◆ Work required
Transcribe the listing exactly, skipping every picture.

◆ Task material
───

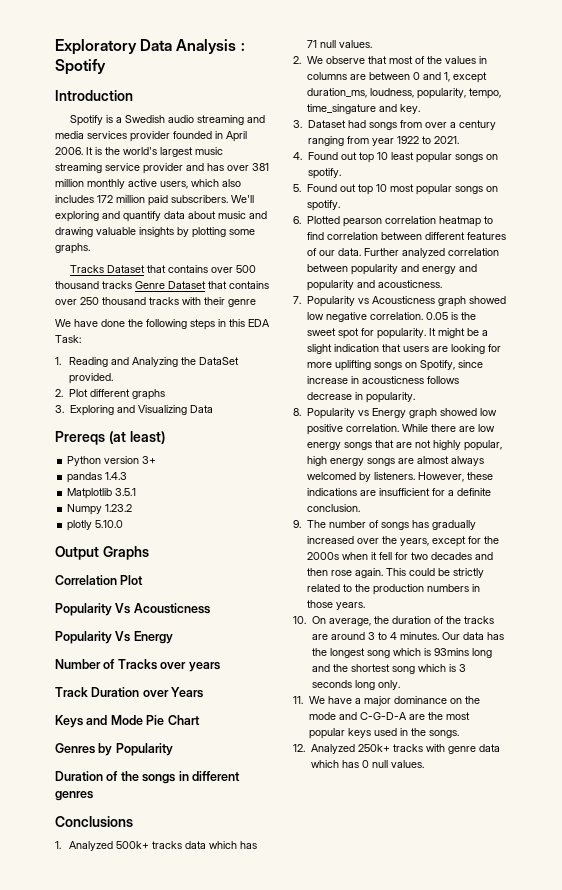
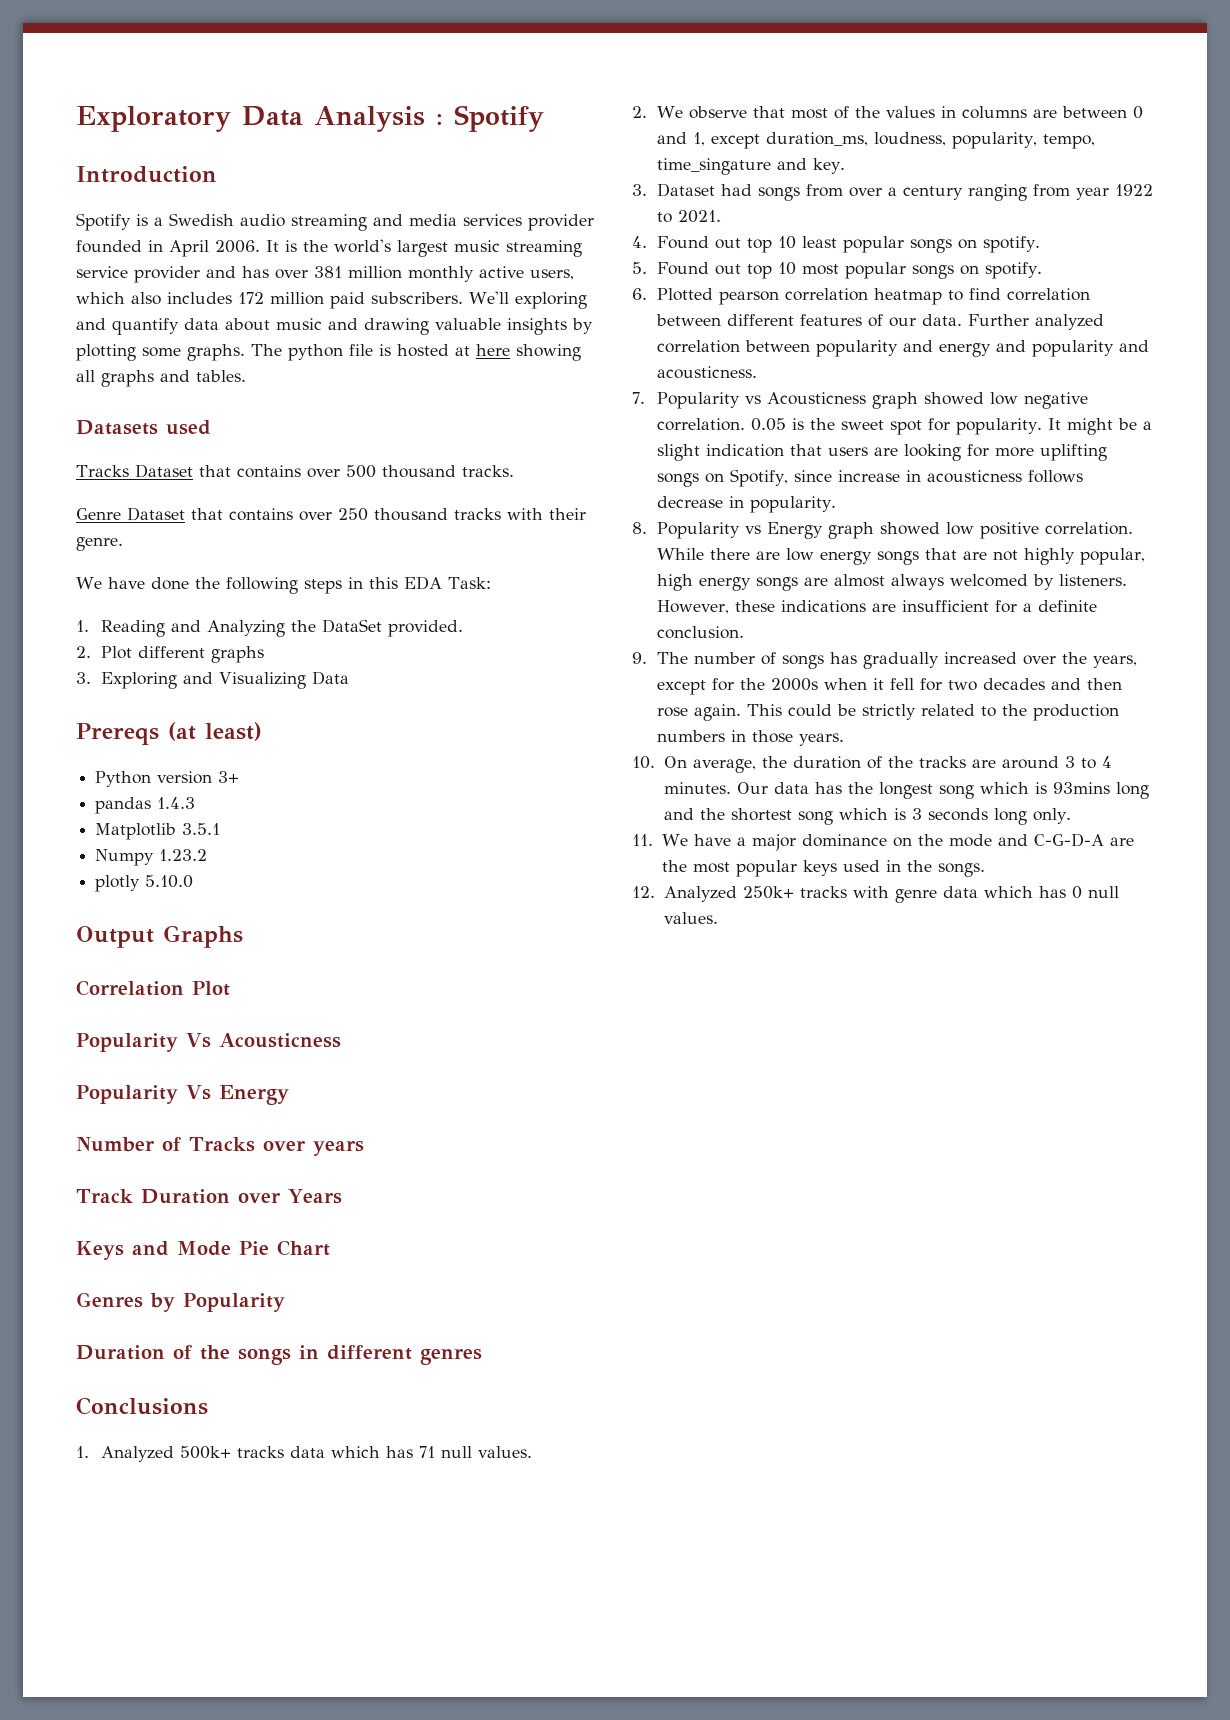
+ The python file is hosted at here showing all graphs and tables.
+ Datasets used
- Tracks Dataset that contains over 500 thousand tracks Genre Dataset that contains over 250 thousand tracks with their genre
+ Tracks Dataset that contains over 500 thousand tracks.
+ Genre Dataset that contains over 250 thousand tracks with their genre.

───

◆ Solution for this task
+ The python file is hosted at here showing all graphs and tables.
+ Datasets used
- Tracks Dataset that contains over 500 thousand tracks Genre Dataset that contains over 250 thousand tracks with their genre
+ Tracks Dataset that contains over 500 thousand tracks.
+ Genre Dataset that contains over 250 thousand tracks with their genre.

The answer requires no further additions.